Assignment | The required output is the exact text of the lines from the line containing "html: none ->" through the final line below, inclusive, without pictures.

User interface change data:
========================================
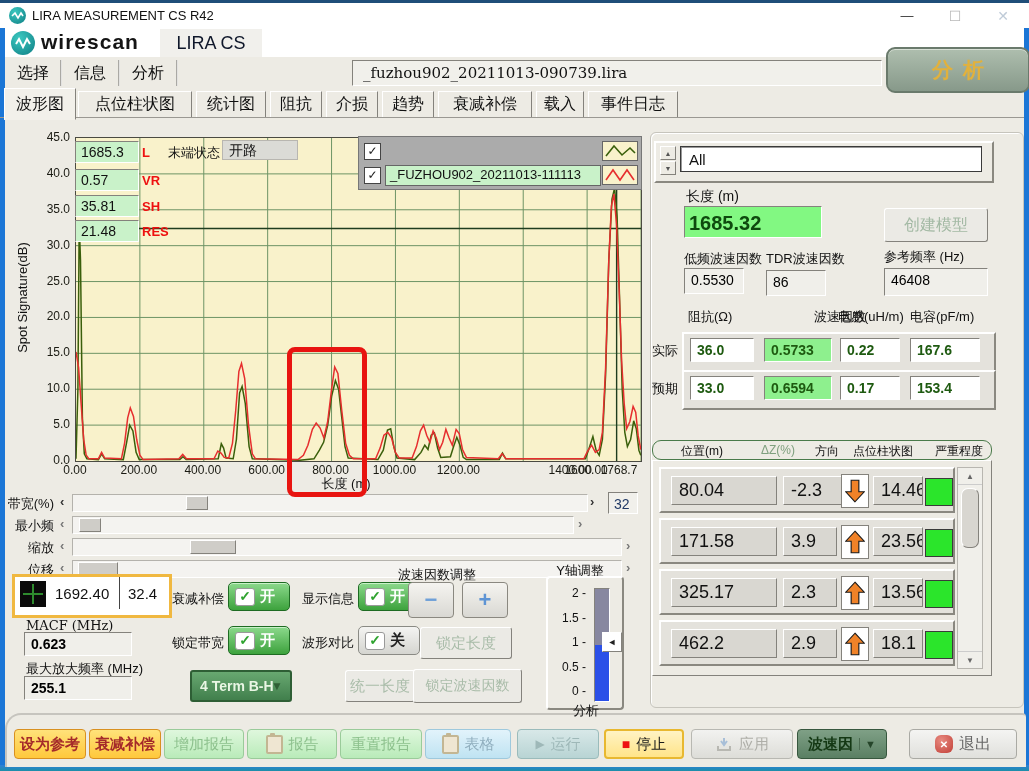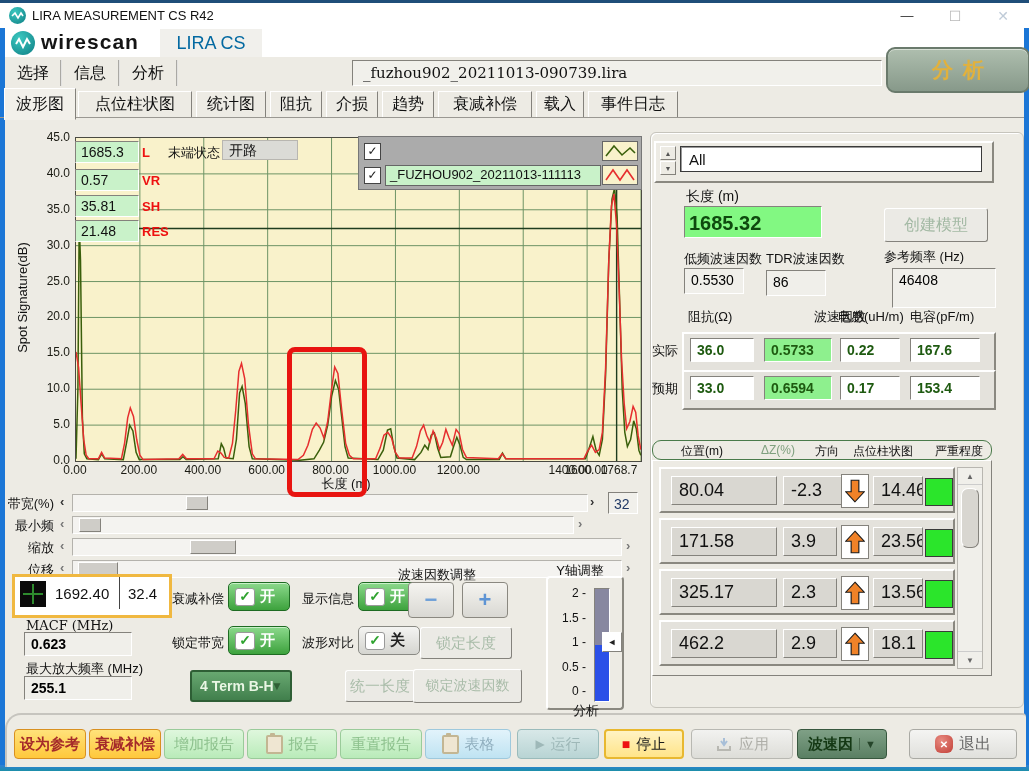"LIRA CS" span.abs { color: #0369a1 -> #0f172a }
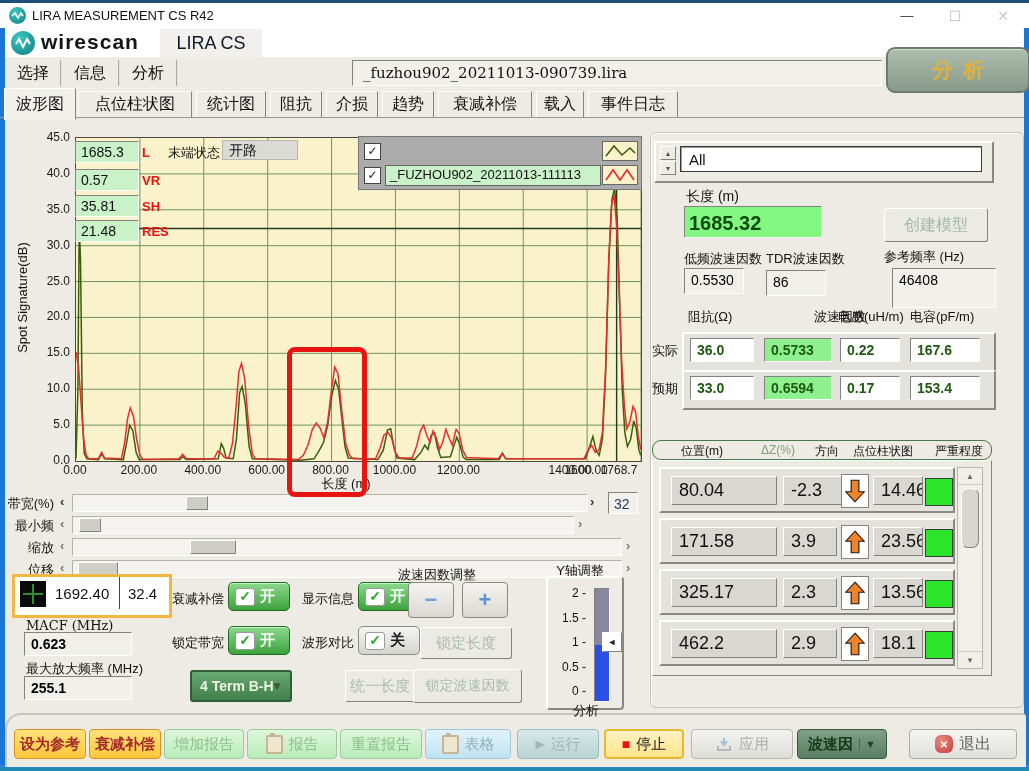"46408" div.abs { height: 40px -> 28px; margin-left: 8px -> none }
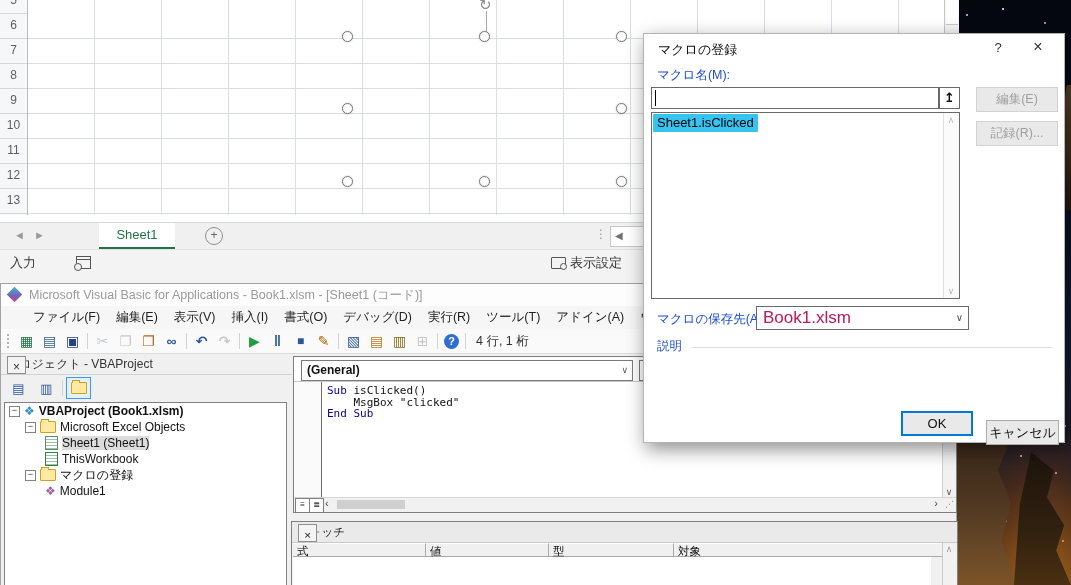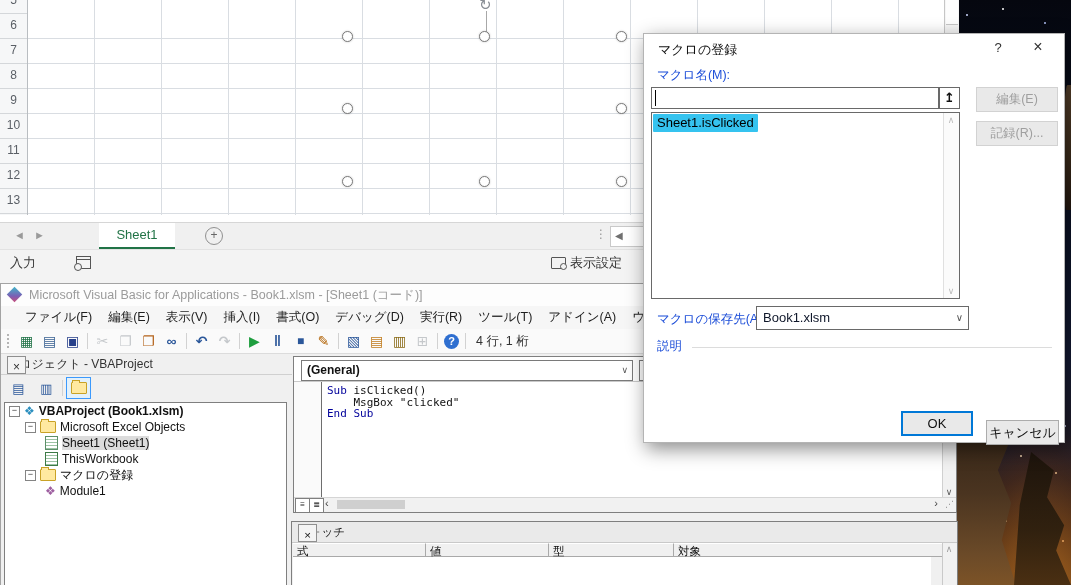"ファイル(F)" .vmenu { padding-left: 16px -> 24px }
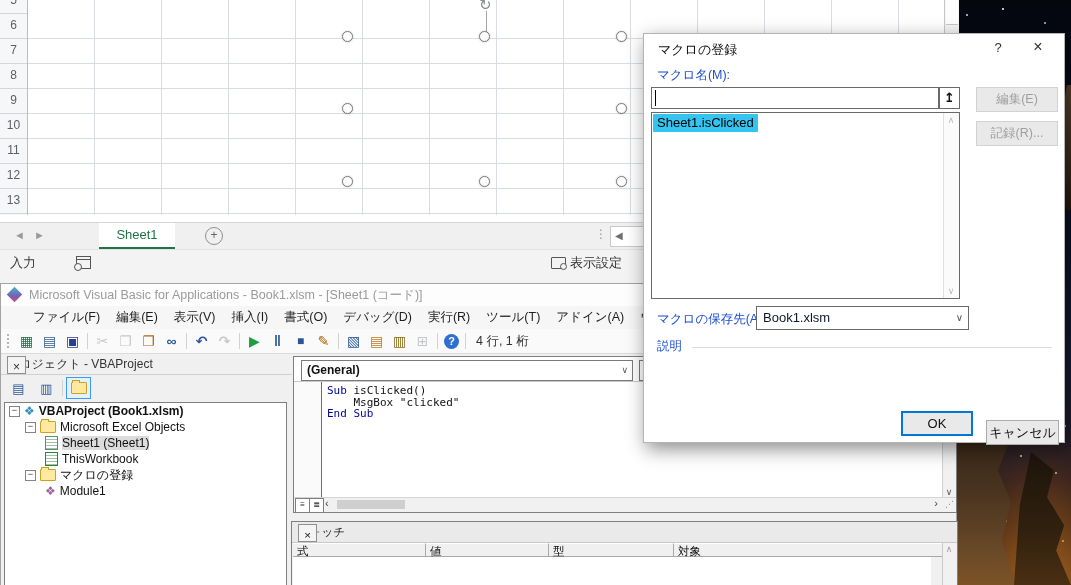"Book1.xlsm" .dcombo .t { color: #0f172a -> #be185d; font-size: 13px -> 17px }
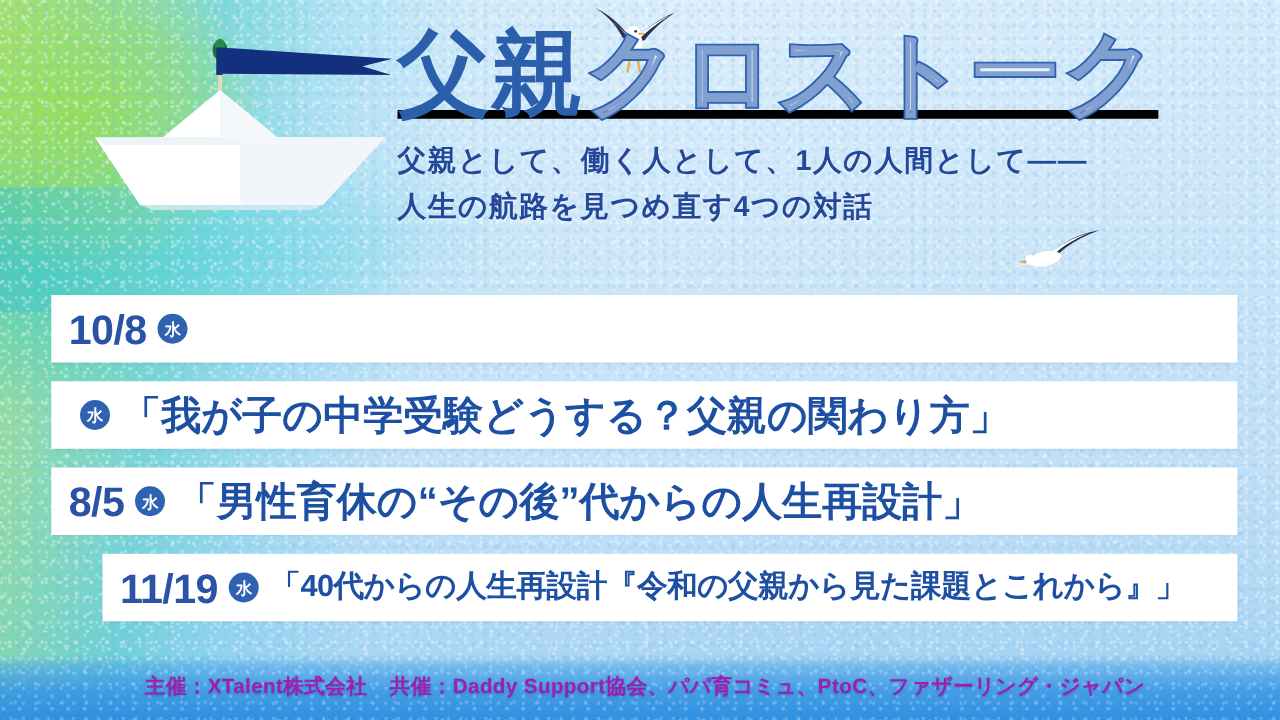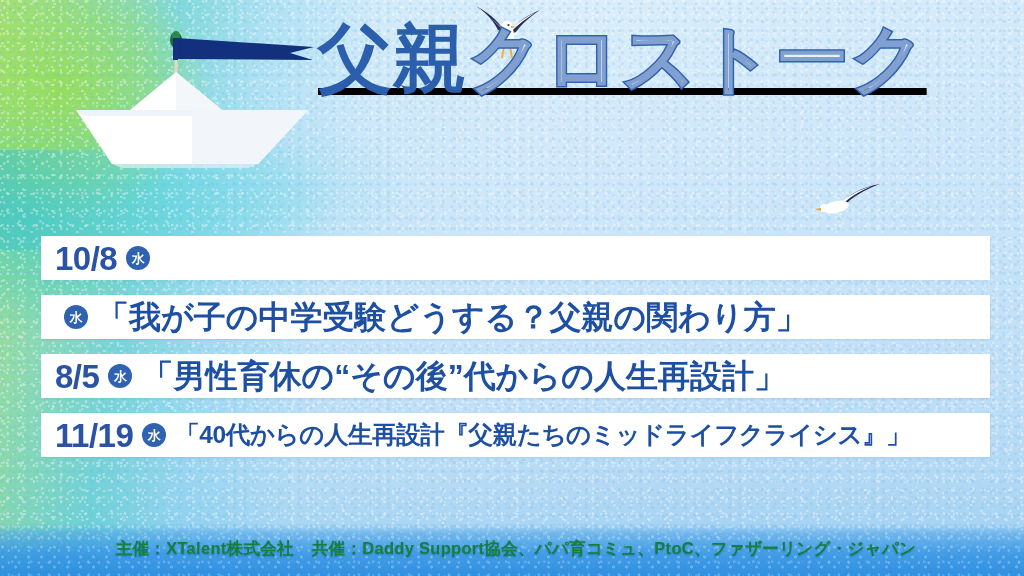"父親として、働く人として、1人の人間として——" div.subtitle { html: none -> <div> <div>父親として、働く人として、1人の人間として——</div> <div>人生の航路を見つめ直す4つの対話</div> </div> }
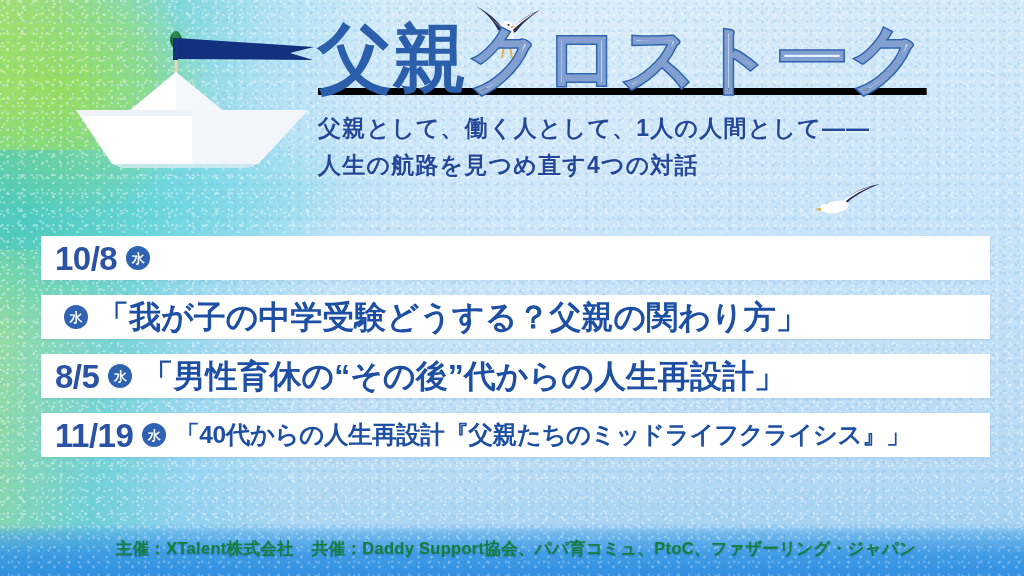"10/8" .card { height: 44px -> 54px }
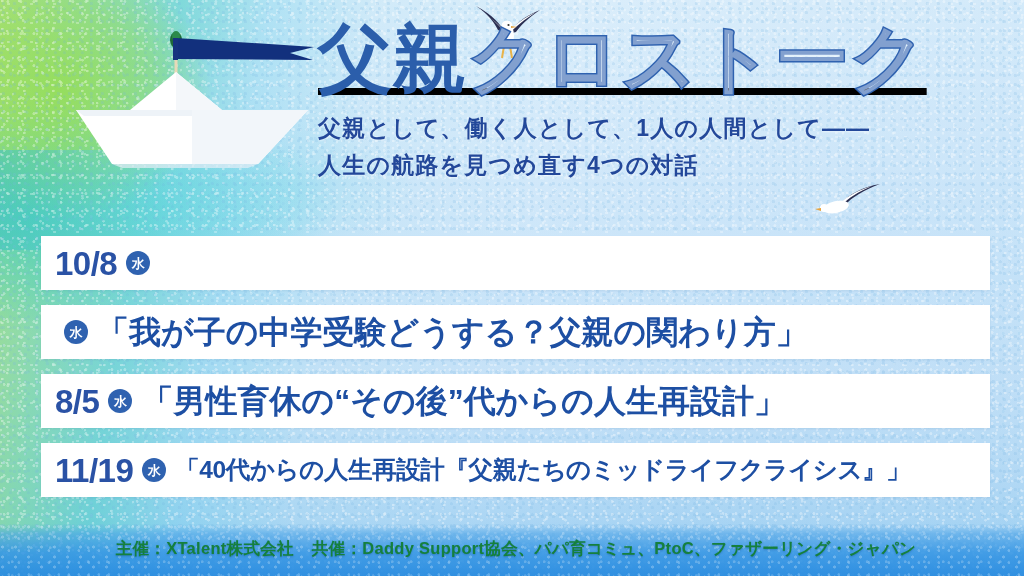"11/19" .card:last-child { margin-left: none -> 41px }
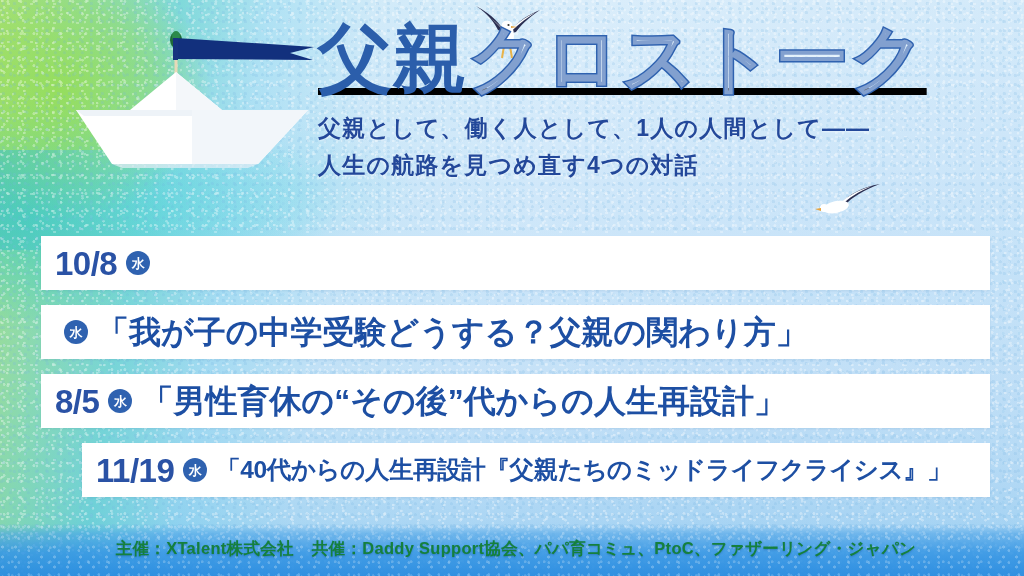"「40代からの人生再設計『父親たちのミッドライフクライシス』」" span.card-title { text: 父親たちのミッドライフクライシス -> 令和の父親から見た課題とこれから }
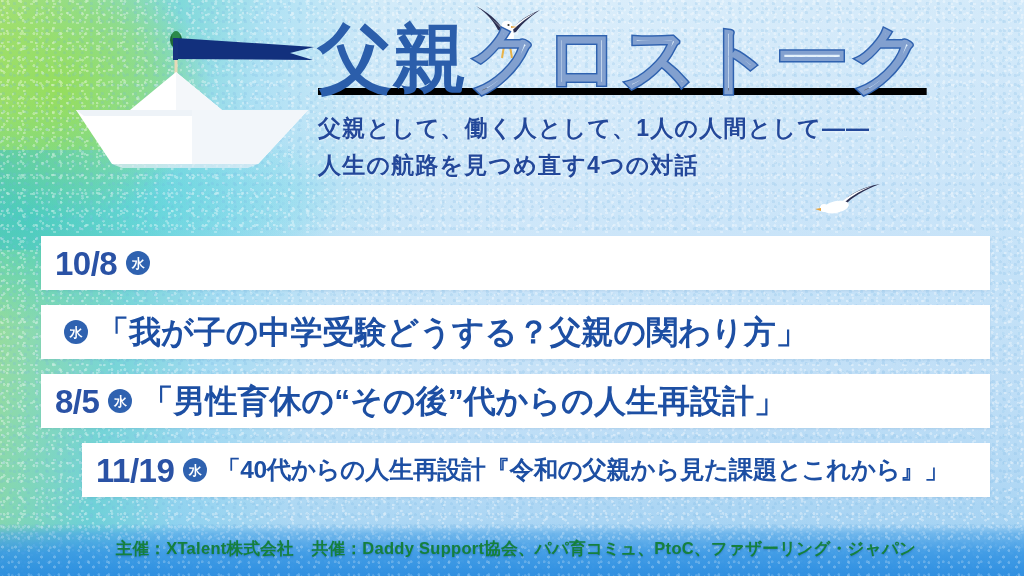"主催：XTalent株式会社 共催：Daddy" .footer { color: #15803d -> #a21caf }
========================================
Your solution |
"父親として、働く人として、1人の人間として——" div.subtitle { html: none -> <div> <div>父親として、働く人として、1人の人間として——</div> <div>人生の航路を見つめ直す4つの対話</div> </div> }
"10/8" .card { height: 44px -> 54px }
"11/19" .card:last-child { margin-left: none -> 41px }
"「40代からの人生再設計『父親たちのミッドライフクライシス』」" span.card-title { text: 父親たちのミッドライフクライシス -> 令和の父親から見た課題とこれから }
"主催：XTalent株式会社 共催：Daddy" .footer { color: #15803d -> #a21caf }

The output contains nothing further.